THE TASK - Pick out all lines with the word "padding" from the records that follow.

(SOURCE DATA begins)

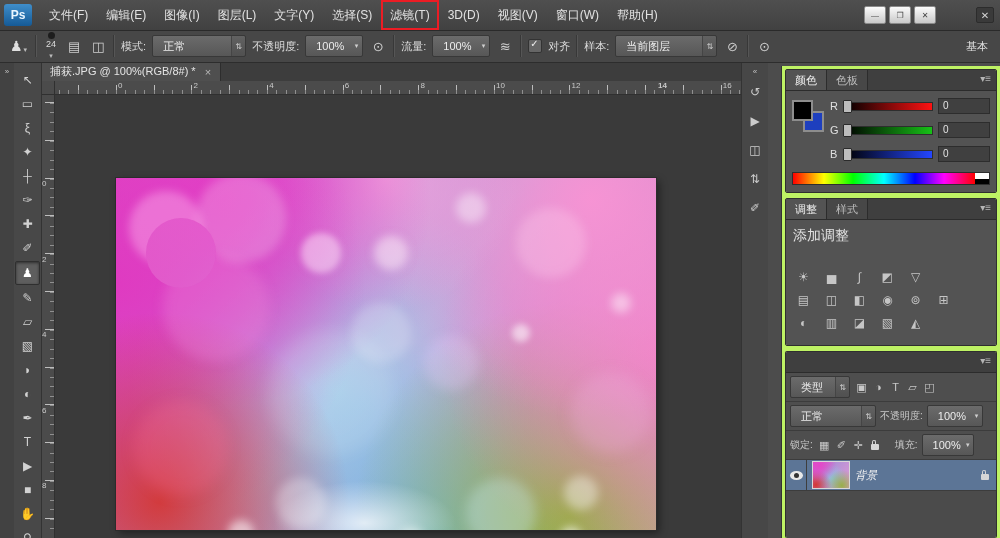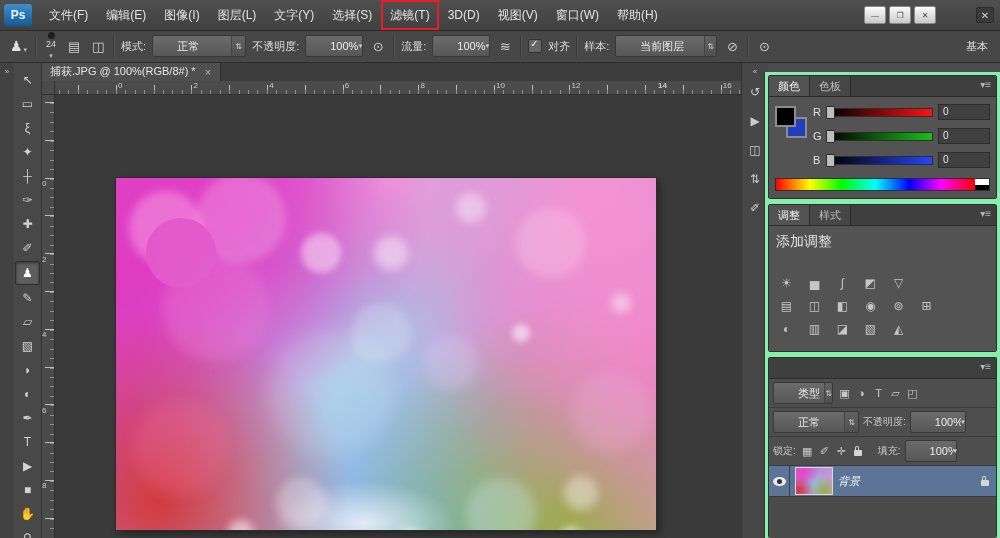--- a/index.html
+++ b/index.html
@@ -39,7 +39,7 @@
     color:#cfcfcf;font-size:13px;flex:none;}
   .select{height:20px;background:linear-gradient(#6b6b6b,#575757);border:1px solid #383838;
     border-radius:2px;display:flex;align-items:center;justify-content:space-between;flex:none;color:#ececec;}
-  .sel-txt{padding:0 24px;font-size:11px;overflow:hidden;}
+  .sel-txt{padding:0 10px;font-size:11px;overflow:hidden;}
   .sel-arr{width:13px;align-self:stretch;border-left:1px solid #454545;display:flex;
     align-items:center;justify-content:center;font-size:8px;color:#cfcfcf;background:rgba(0,0,0,.08);}
   .sel-arr.plain{border-left:none;background:none;font-size:7px;}

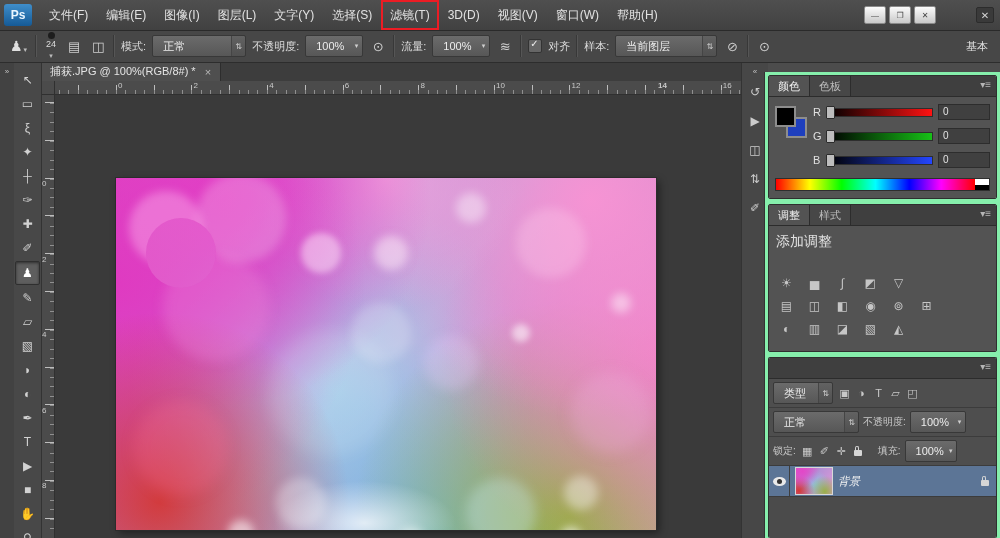--- a/index.html
+++ b/index.html
@@ -128,7 +128,7 @@
   .strip-icon{width:20px;height:20px;display:flex;align-items:center;justify-content:center;
     color:#cccccc;font-size:12px;border-radius:2px;}
   
-  .panels{position:absolute;right:0;top:72px;width:236px;bottom:0;background:#86efac;
+  .panels{position:absolute;right:0;top:66px;width:219px;bottom:0;background:#bef264;
     border-left:1px solid #333;padding:3px 3px 0;box-sizing:border-box;display:flex;flex-direction:column;z-index:20;}
   .pgroup{margin-bottom:5px;border:1px solid #2f2f2f;border-radius:2px;overflow:hidden;flex:none;}
   .pgroup.grow{flex:1;display:flex;flex-direction:column;margin-bottom:0;border-bottom:none;}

(SOURCE DATA ends)

WRITTEN SOLUTION -
-  .sel-txt{padding:0 24px;font-size:11px;overflow:hidden;}
+  .sel-txt{padding:0 10px;font-size:11px;overflow:hidden;}
     border-left:1px solid #333;padding:3px 3px 0;box-sizing:border-box;display:flex;flex-direction:column;z-index:20;}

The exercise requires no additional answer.